Immediately after graduating from high school in Rochester, New York, where his father was a Classics professor at the University of Rochester, he went on the road with local saxophone player Spider Martin, and through that association played concerts with people like Dizzy Gillespie, Pepper Adams and Mongo Santamaria. He moved to New York City in 1981.
“You know what,” he says of that move, “you’re seven hours from New York, and even though you’re in the same state, philosophically it’s lightyears away. Looking back, I guess I possessed the fearlessness of youth. I was young and dumb and just wanted to play, and moved to New York with just a couple of hundred dollars in my pocket.”
Success was hardly instantaneous, but he eventually began racking up credits with folks like Freddy Cole, Kenny Barron, Grover Washington, Jr., Cecil Taylor and Eddie Henderson.

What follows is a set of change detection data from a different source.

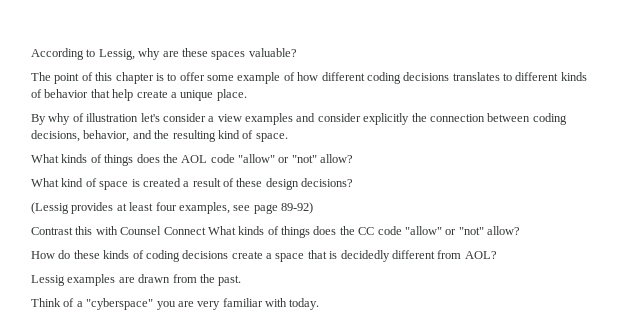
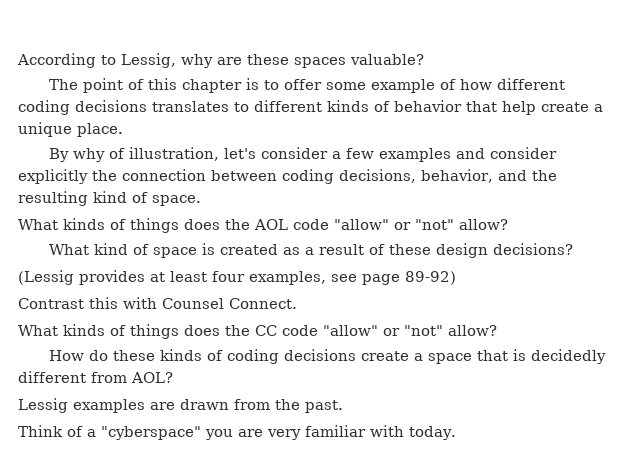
- By why of illustration let's consider a view examples and consider explicitly the connection between coding decisions, behavior, and the resulting kind of space.
+ By why of illustration, let's consider a few examples and consider explicitly the connection between coding decisions, behavior, and the resulting kind of space.
- What kind of space is created a result of these design decisions?
+ What kind of space is created as a result of these design decisions?
- Contrast this with Counsel Connect What kinds of things does the CC code "allow" or "not" allow?
+ Contrast this with Counsel Connect.
+ What kinds of things does the CC code "allow" or "not" allow?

And he began recording his own albums, most notably 1994’s Moment to Moment, a tribute to Henry Mancini, and Slander (and Other Love Songs), a powerhouse 1998 outing. The title suite of his 2003 album, 4 Walls of Freedom, was inspired by the writings of the Trappist monk and poet, Thomas Merton.
“It’s a really interesting thing,” he reflects. “Just like life itself, it’s a slow process of unfolding. One day I realized that I wasn’t looking at the music scene from the outside anymore because I was looking at it from the inside out. That was an interesting realization, and it happened gradually. I certainly didn’t have any master plan. I’m just very fortunate that things opened up and I was able to continue to step deeper into this life of music.”
He’s excited about his week in Norfolk:
“If you look at my schedule, luckily, most of it is performing. I guess, for me, that’s why when I get a chance to do something like this it’s really exciting for me. It’s not business as usual. It’s a breath of fresh air for me, and it’s a treat to work with students. I come to the party with a lot of energy and enthusiasm.
“Doing a weeklong residency in one place is an unusual thing for me. I’m a fan of John Toomey’s piano playing. And to go down to a nice area of the country…I’m really looking forward to it.”